Stored data entries:
────────

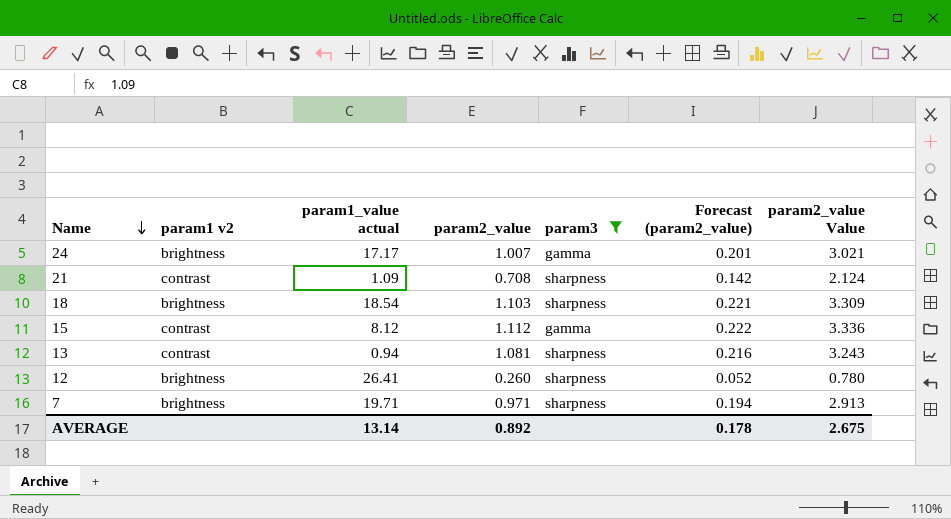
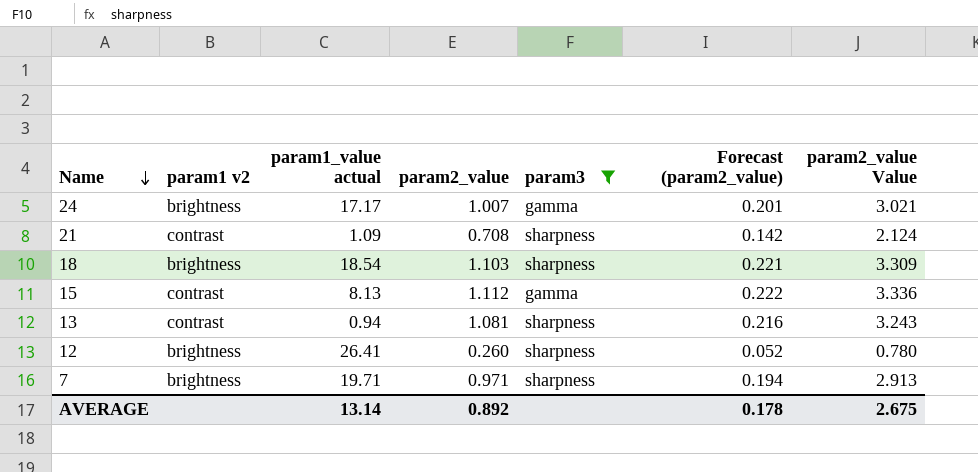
15 | param1_value actual: 8.12 -> 8.13

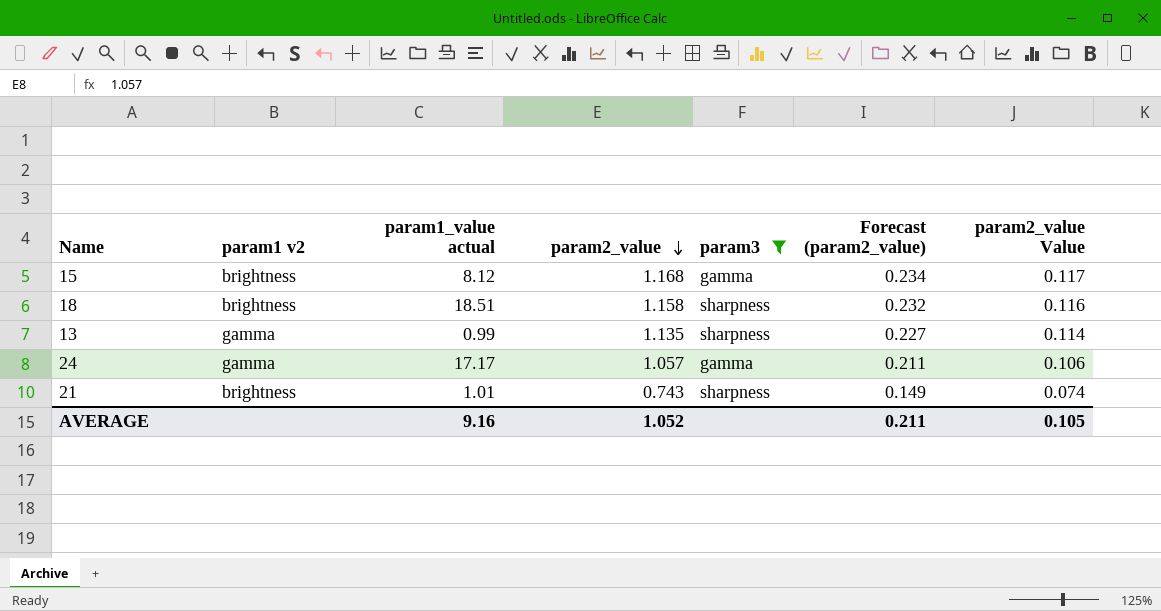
row order: Name descending -> param2_value descending
column param2_value Value | formula: [param2_value] * 3 -> [param2_value] * 0.1
row 12: brightness | 26.41 | 0.260 | sharpness | 0.052 | 0.780 -> none
row 7: brightness | 19.71 | 0.971 | sharpness | 0.194 | 2.913 -> none
15 | param1 v2: contrast -> brightness
15 | param1_value actual: 8.13 -> 8.12
15 | param2_value: 1.112 -> 1.168
15 | Forecast (param2_value): 0.222 -> 0.234
18 | param1_value actual: 18.54 -> 18.51
18 | param2_value: 1.103 -> 1.158
18 | Forecast (param2_value): 0.221 -> 0.232
13 | param1 v2: contrast -> gamma
13 | param1_value actual: 0.94 -> 0.99
13 | param2_value: 1.081 -> 1.135
13 | Forecast (param2_value): 0.216 -> 0.227
24 | param1 v2: brightness -> gamma
24 | param2_value: 1.007 -> 1.057
24 | Forecast (param2_value): 0.201 -> 0.211
21 | param1 v2: contrast -> brightness
21 | param1_value actual: 1.09 -> 1.01
21 | param2_value: 0.708 -> 0.743
21 | Forecast (param2_value): 0.142 -> 0.149
AVERAGE | param1_value actual: 13.14 -> 9.16
AVERAGE | param2_value: 0.892 -> 1.052
AVERAGE | Forecast (param2_value): 0.178 -> 0.211
AVERAGE | param2_value Value: 2.675 -> 0.105

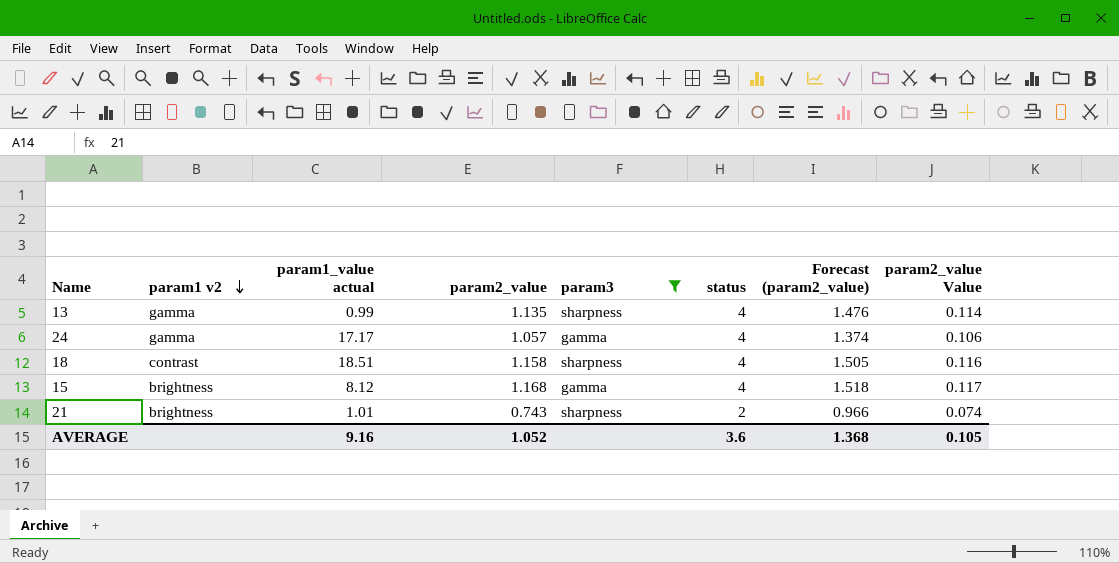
row order: param2_value descending -> param1 v2 descending
column status | position: none -> 6
column Forecast (param2_value) | formula: [param2_value] * 0.2 -> [param2_value] * 1.3
18 | param1 v2: brightness -> contrast
AVERAGE | Forecast (param2_value): 0.211 -> 1.368

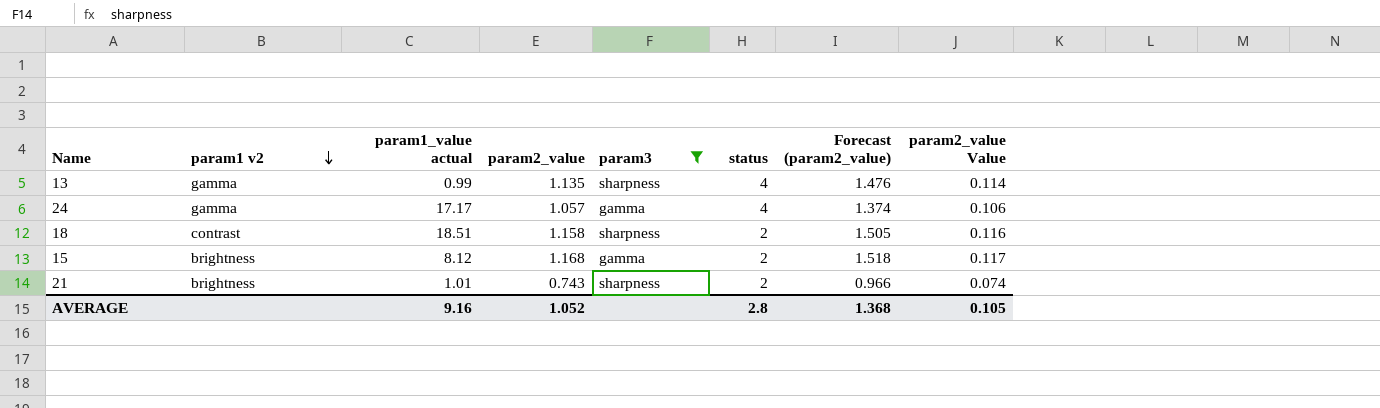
18 | status: 4 -> 2
15 | status: 4 -> 2
AVERAGE | status: 3.6 -> 2.8

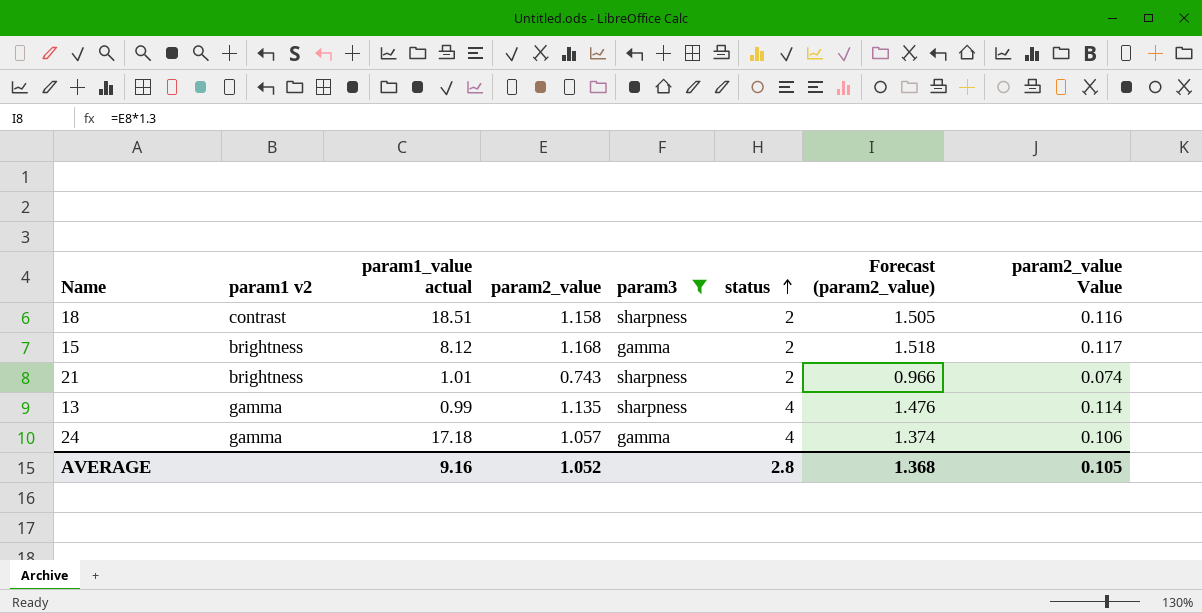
row order: param1 v2 descending -> status ascending
24 | param1_value actual: 17.17 -> 17.18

────────

**YOUR OBJECTIVE**
Using the records above, restate word for word the lines from the one with "13 | param1 v2: contrast -> gamma" through the one with "AVERAGE | param2_value Value: 2.675 -> 0.105", both included.

**SOLUTION TO THIS TASK**
13 | param1 v2: contrast -> gamma
13 | param1_value actual: 0.94 -> 0.99
13 | param2_value: 1.081 -> 1.135
13 | Forecast (param2_value): 0.216 -> 0.227
24 | param1 v2: brightness -> gamma
24 | param2_value: 1.007 -> 1.057
24 | Forecast (param2_value): 0.201 -> 0.211
21 | param1 v2: contrast -> brightness
21 | param1_value actual: 1.09 -> 1.01
21 | param2_value: 0.708 -> 0.743
21 | Forecast (param2_value): 0.142 -> 0.149
AVERAGE | param1_value actual: 13.14 -> 9.16
AVERAGE | param2_value: 0.892 -> 1.052
AVERAGE | Forecast (param2_value): 0.178 -> 0.211
AVERAGE | param2_value Value: 2.675 -> 0.105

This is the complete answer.